Top of Records for this exercise

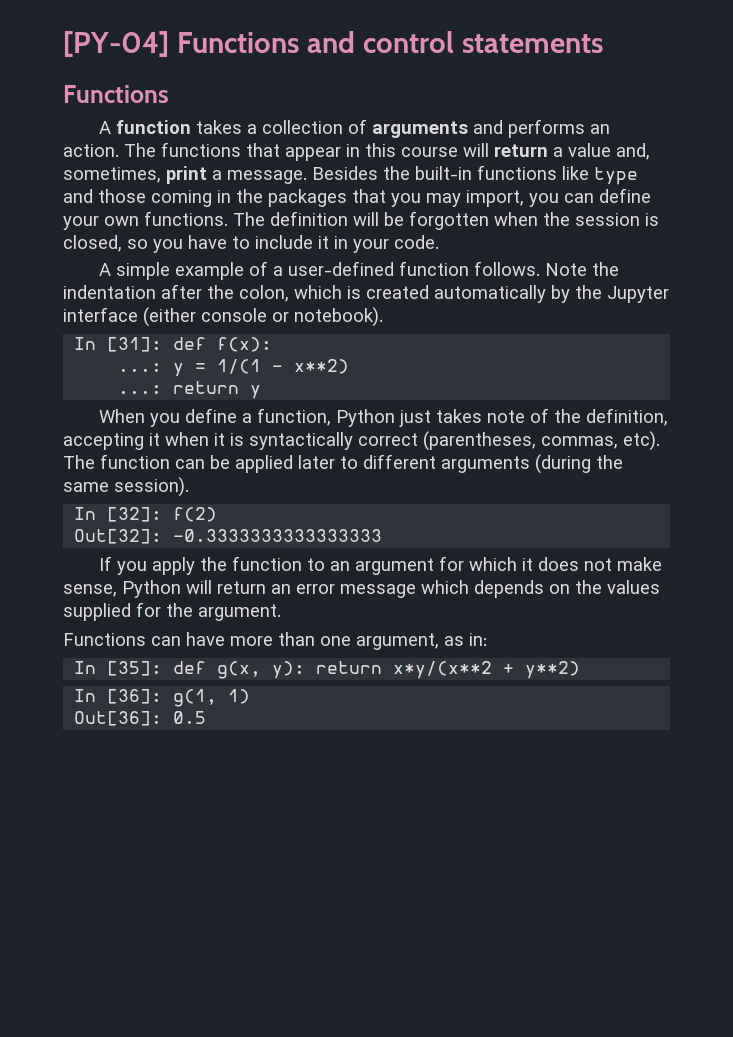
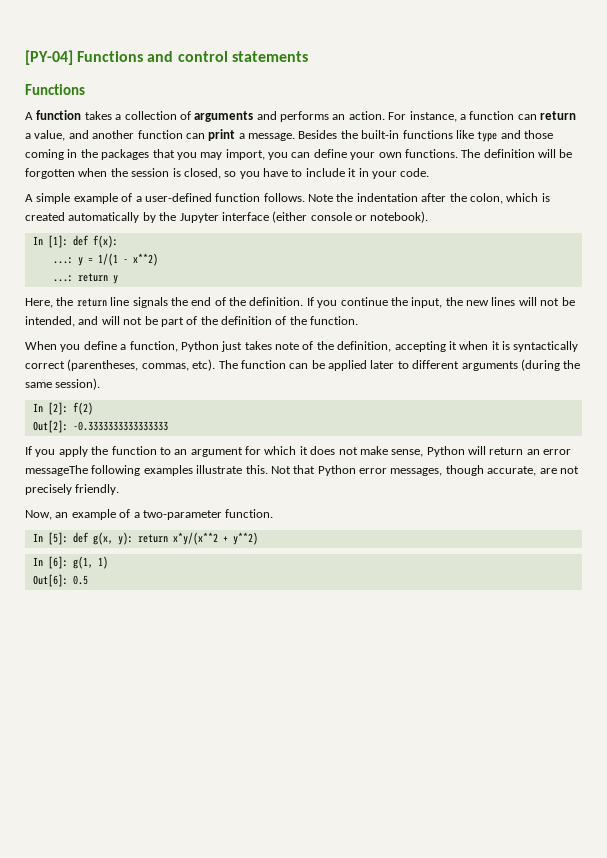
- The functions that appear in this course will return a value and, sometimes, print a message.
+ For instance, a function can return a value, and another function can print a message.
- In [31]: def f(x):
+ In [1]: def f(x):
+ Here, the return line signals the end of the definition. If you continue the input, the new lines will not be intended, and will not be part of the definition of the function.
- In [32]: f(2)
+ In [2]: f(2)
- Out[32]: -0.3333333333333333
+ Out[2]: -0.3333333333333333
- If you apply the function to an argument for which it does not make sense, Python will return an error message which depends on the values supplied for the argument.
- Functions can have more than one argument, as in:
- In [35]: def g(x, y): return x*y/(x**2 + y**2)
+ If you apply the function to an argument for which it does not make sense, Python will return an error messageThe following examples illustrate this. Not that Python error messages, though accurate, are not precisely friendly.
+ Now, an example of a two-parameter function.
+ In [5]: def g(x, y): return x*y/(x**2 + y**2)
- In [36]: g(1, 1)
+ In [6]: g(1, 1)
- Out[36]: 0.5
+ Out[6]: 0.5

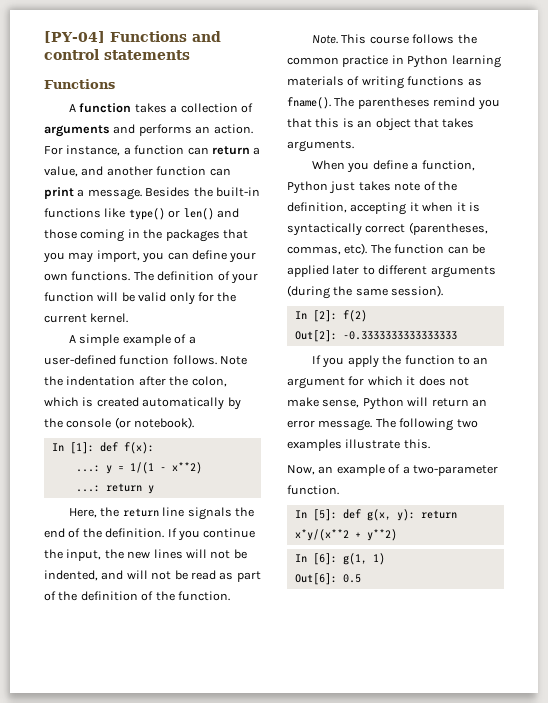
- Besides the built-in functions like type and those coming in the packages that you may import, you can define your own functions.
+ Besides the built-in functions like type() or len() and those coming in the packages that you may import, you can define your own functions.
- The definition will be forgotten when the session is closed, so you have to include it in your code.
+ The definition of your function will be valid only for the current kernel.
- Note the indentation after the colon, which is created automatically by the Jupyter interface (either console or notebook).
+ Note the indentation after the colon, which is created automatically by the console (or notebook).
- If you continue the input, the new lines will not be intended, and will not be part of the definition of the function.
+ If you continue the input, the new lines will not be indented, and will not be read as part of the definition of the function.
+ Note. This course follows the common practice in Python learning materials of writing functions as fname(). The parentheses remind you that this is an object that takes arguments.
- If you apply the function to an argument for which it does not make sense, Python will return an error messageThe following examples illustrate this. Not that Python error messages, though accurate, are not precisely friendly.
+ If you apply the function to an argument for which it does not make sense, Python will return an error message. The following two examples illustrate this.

Bottom of Records for this exercise

◆ **Activity**: Please print every record exactly, leaving out the pictures.

◆ **Your response**:
- The functions that appear in this course will return a value and, sometimes, print a message.
+ For instance, a function can return a value, and another function can print a message.
- In [31]: def f(x):
+ In [1]: def f(x):
+ Here, the return line signals the end of the definition. If you continue the input, the new lines will not be intended, and will not be part of the definition of the function.
- In [32]: f(2)
+ In [2]: f(2)
- Out[32]: -0.3333333333333333
+ Out[2]: -0.3333333333333333
- If you apply the function to an argument for which it does not make sense, Python will return an error message which depends on the values supplied for the argument.
- Functions can have more than one argument, as in:
- In [35]: def g(x, y): return x*y/(x**2 + y**2)
+ If you apply the function to an argument for which it does not make sense, Python will return an error messageThe following examples illustrate this. Not that Python error messages, though accurate, are not precisely friendly.
+ Now, an example of a two-parameter function.
+ In [5]: def g(x, y): return x*y/(x**2 + y**2)
- In [36]: g(1, 1)
+ In [6]: g(1, 1)
- Out[36]: 0.5
+ Out[6]: 0.5

- Besides the built-in functions like type and those coming in the packages that you may import, you can define your own functions.
+ Besides the built-in functions like type() or len() and those coming in the packages that you may import, you can define your own functions.
- The definition will be forgotten when the session is closed, so you have to include it in your code.
+ The definition of your function will be valid only for the current kernel.
- Note the indentation after the colon, which is created automatically by the Jupyter interface (either console or notebook).
+ Note the indentation after the colon, which is created automatically by the console (or notebook).
- If you continue the input, the new lines will not be intended, and will not be part of the definition of the function.
+ If you continue the input, the new lines will not be indented, and will not be read as part of the definition of the function.
+ Note. This course follows the common practice in Python learning materials of writing functions as fname(). The parentheses remind you that this is an object that takes arguments.
- If you apply the function to an argument for which it does not make sense, Python will return an error messageThe following examples illustrate this. Not that Python error messages, though accurate, are not precisely friendly.
+ If you apply the function to an argument for which it does not make sense, Python will return an error message. The following two examples illustrate this.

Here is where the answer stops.